(Source records)

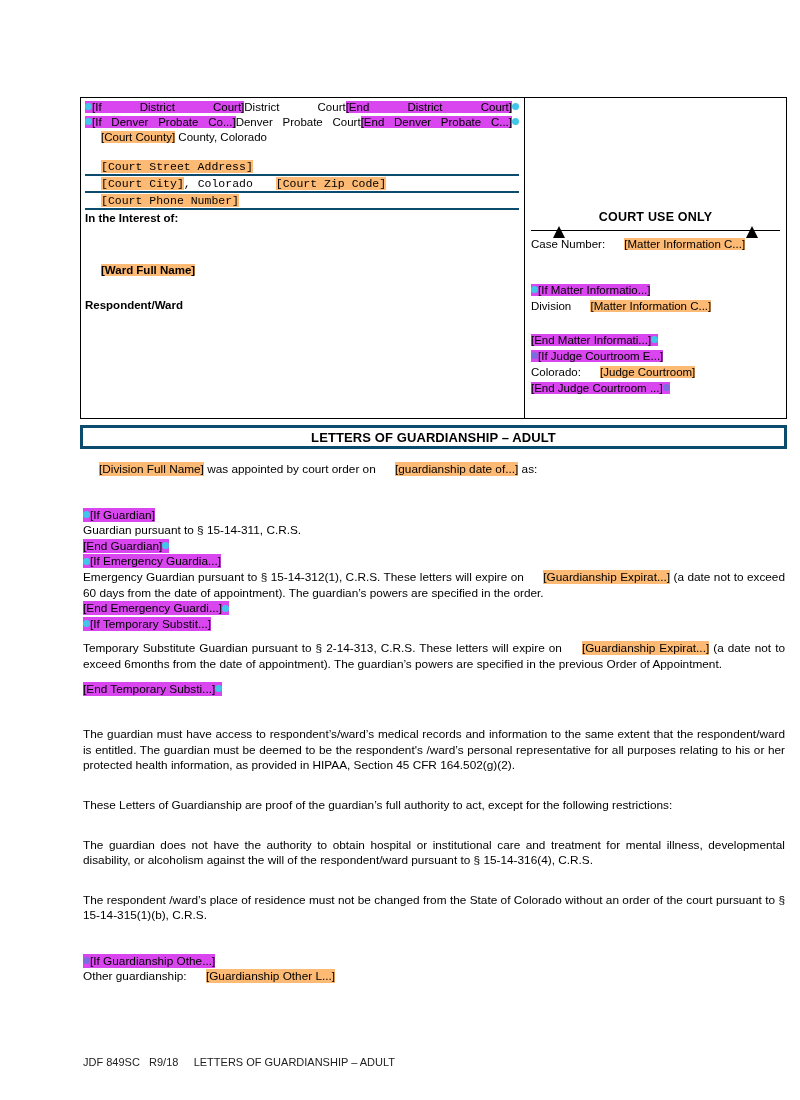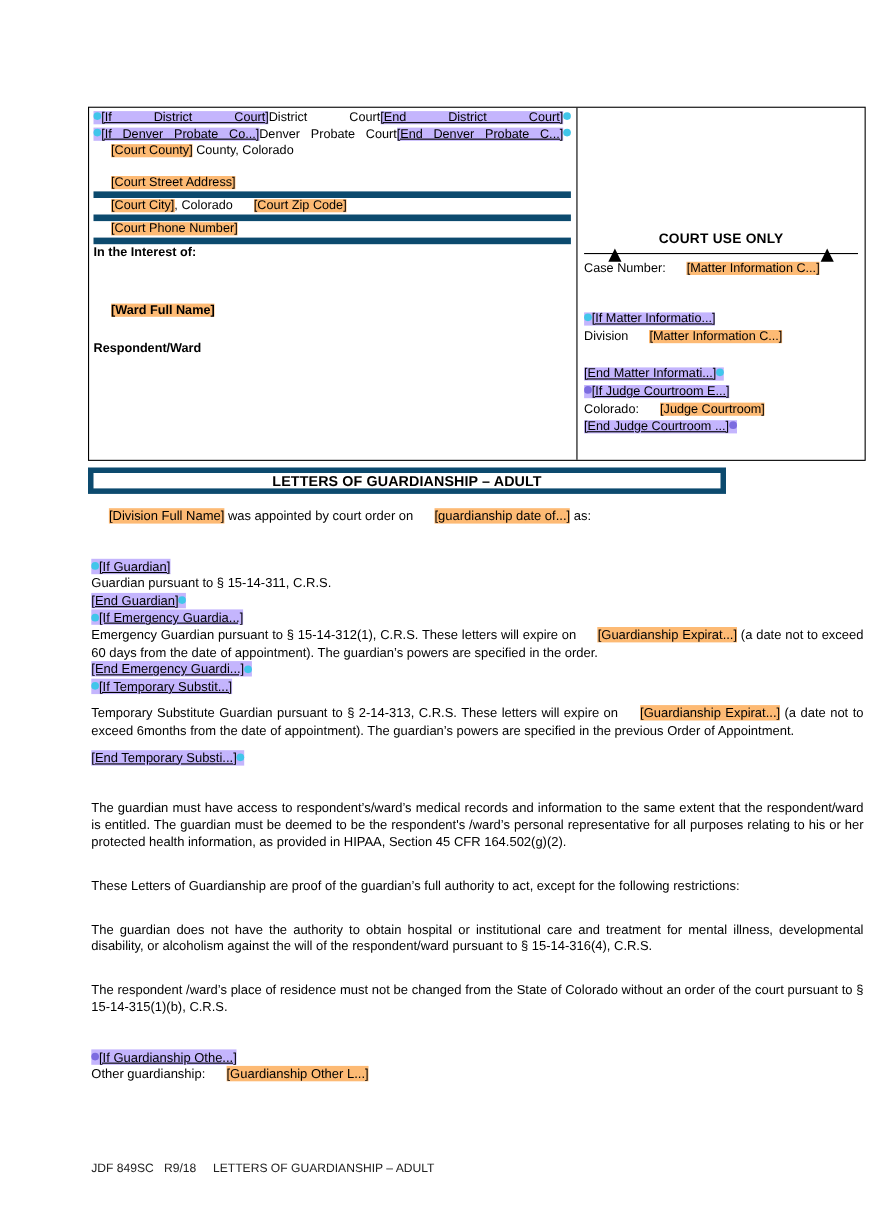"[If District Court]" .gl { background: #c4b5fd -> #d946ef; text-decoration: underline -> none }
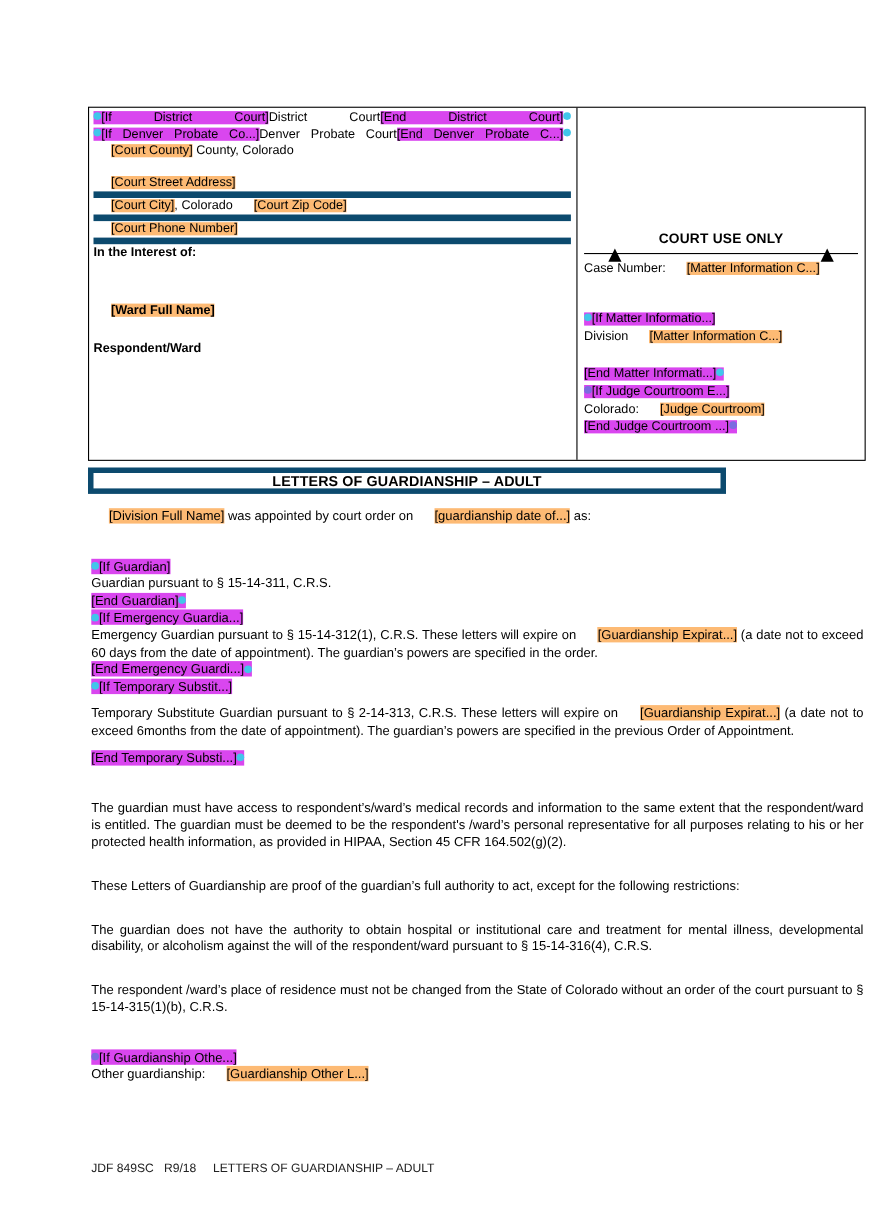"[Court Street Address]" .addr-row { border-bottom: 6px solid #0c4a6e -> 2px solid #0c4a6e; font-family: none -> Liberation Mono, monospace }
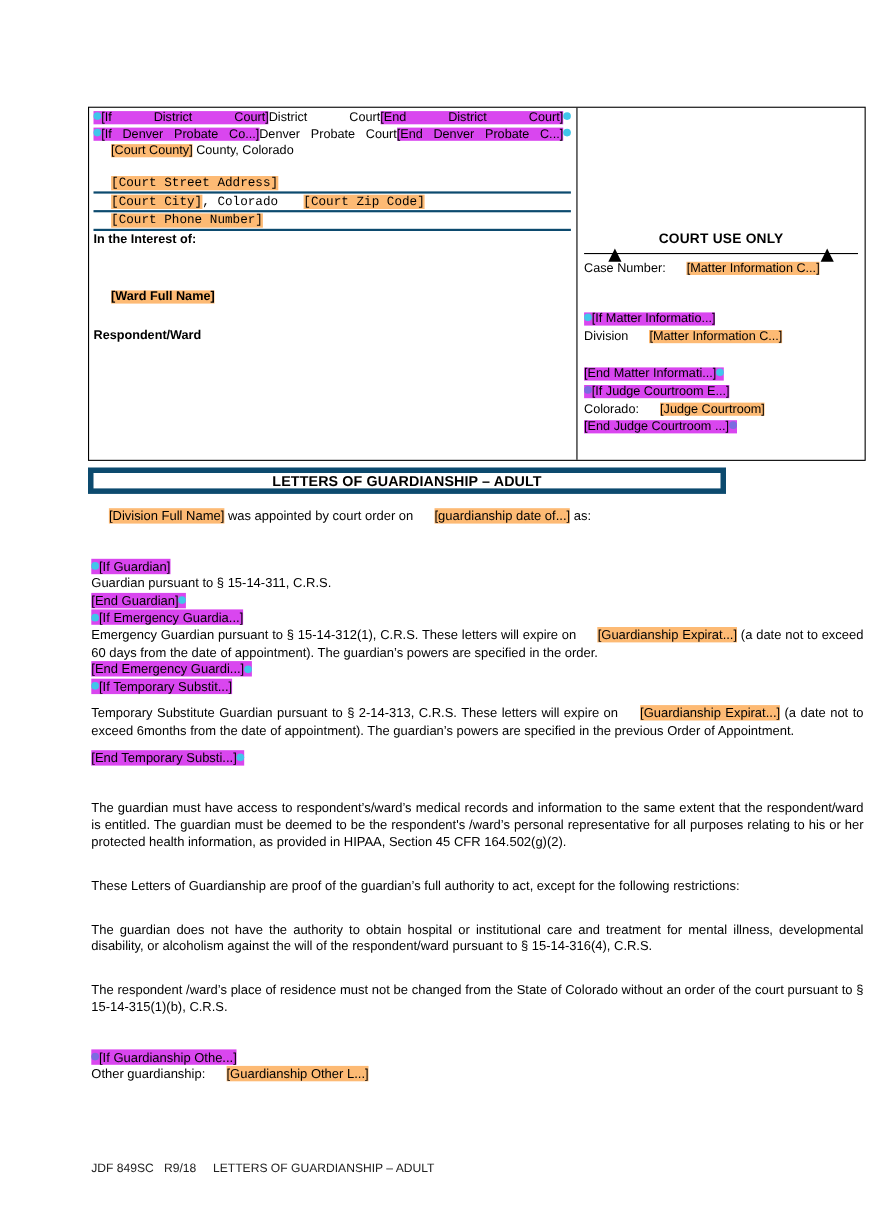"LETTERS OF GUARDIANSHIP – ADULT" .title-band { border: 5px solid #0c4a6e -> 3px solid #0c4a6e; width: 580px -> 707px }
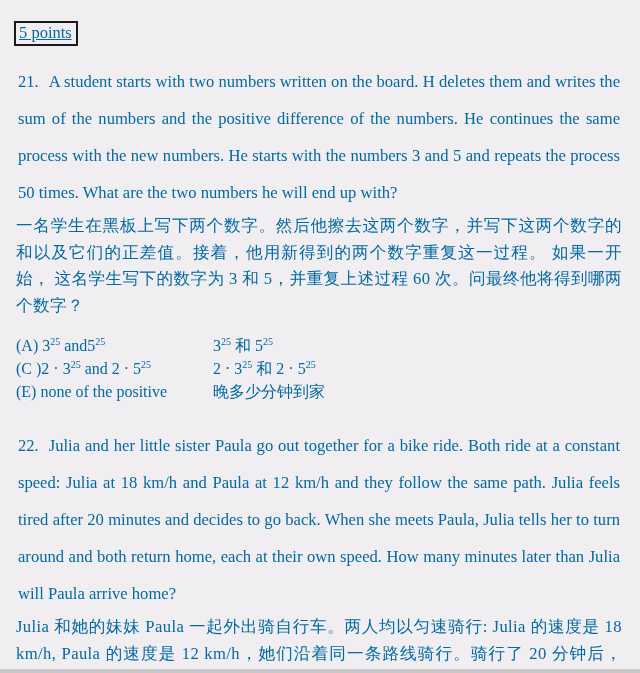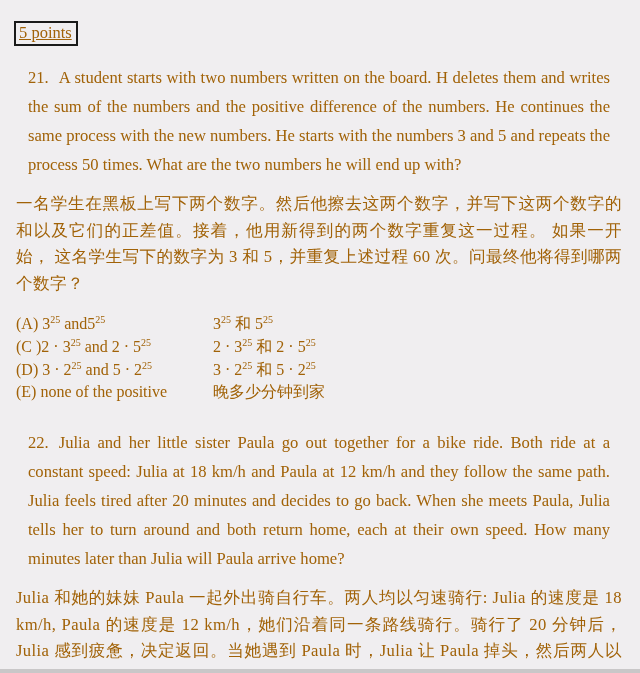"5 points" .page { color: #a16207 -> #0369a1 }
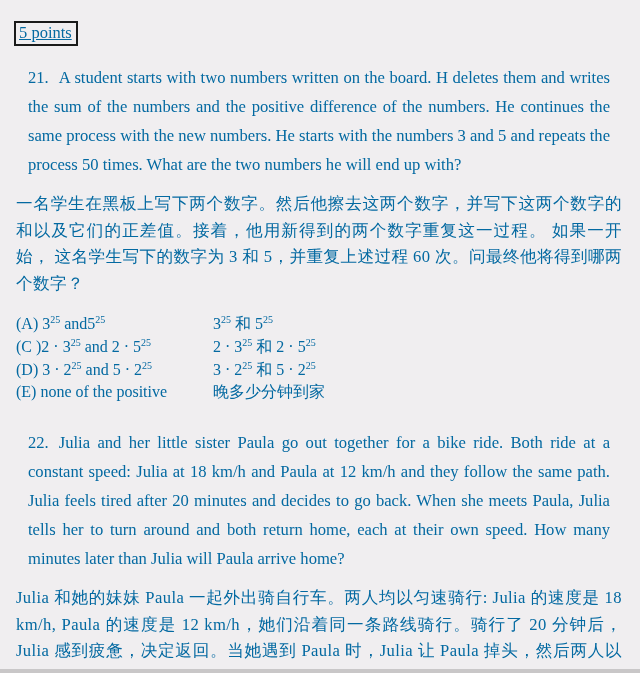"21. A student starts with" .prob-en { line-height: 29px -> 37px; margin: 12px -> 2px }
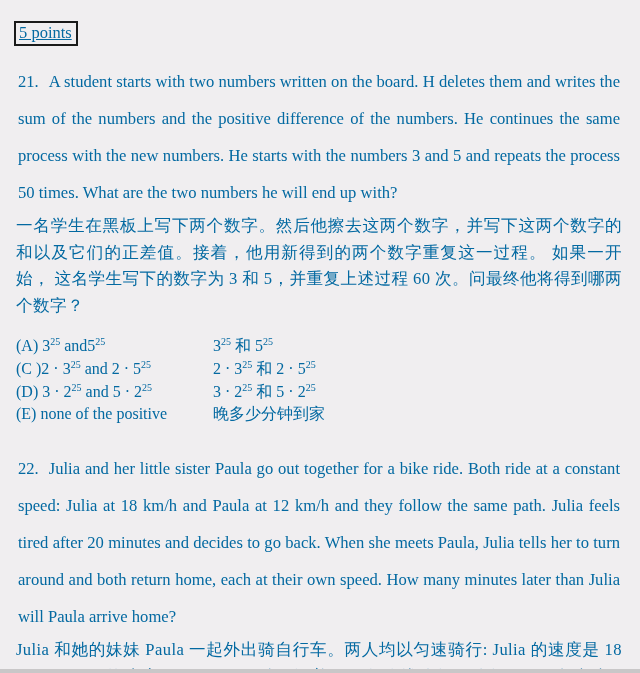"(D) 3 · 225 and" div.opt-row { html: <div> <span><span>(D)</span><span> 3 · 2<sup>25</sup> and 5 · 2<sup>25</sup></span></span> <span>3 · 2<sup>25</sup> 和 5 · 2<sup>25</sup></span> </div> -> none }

(Work request)
Using the records above, extract exactly and only the lines from the one with "A student starts" through the final line, inclusive, leaving out pictures.

(Answer below)
"21. A student starts with" .prob-en { line-height: 29px -> 37px; margin: 12px -> 2px }
"(D) 3 · 225 and" div.opt-row { html: <div> <span><span>(D)</span><span> 3 · 2<sup>25</sup> and 5 · 2<sup>25</sup></span></span> <span>3 · 2<sup>25</sup> 和 5 · 2<sup>25</sup></span> </div> -> none }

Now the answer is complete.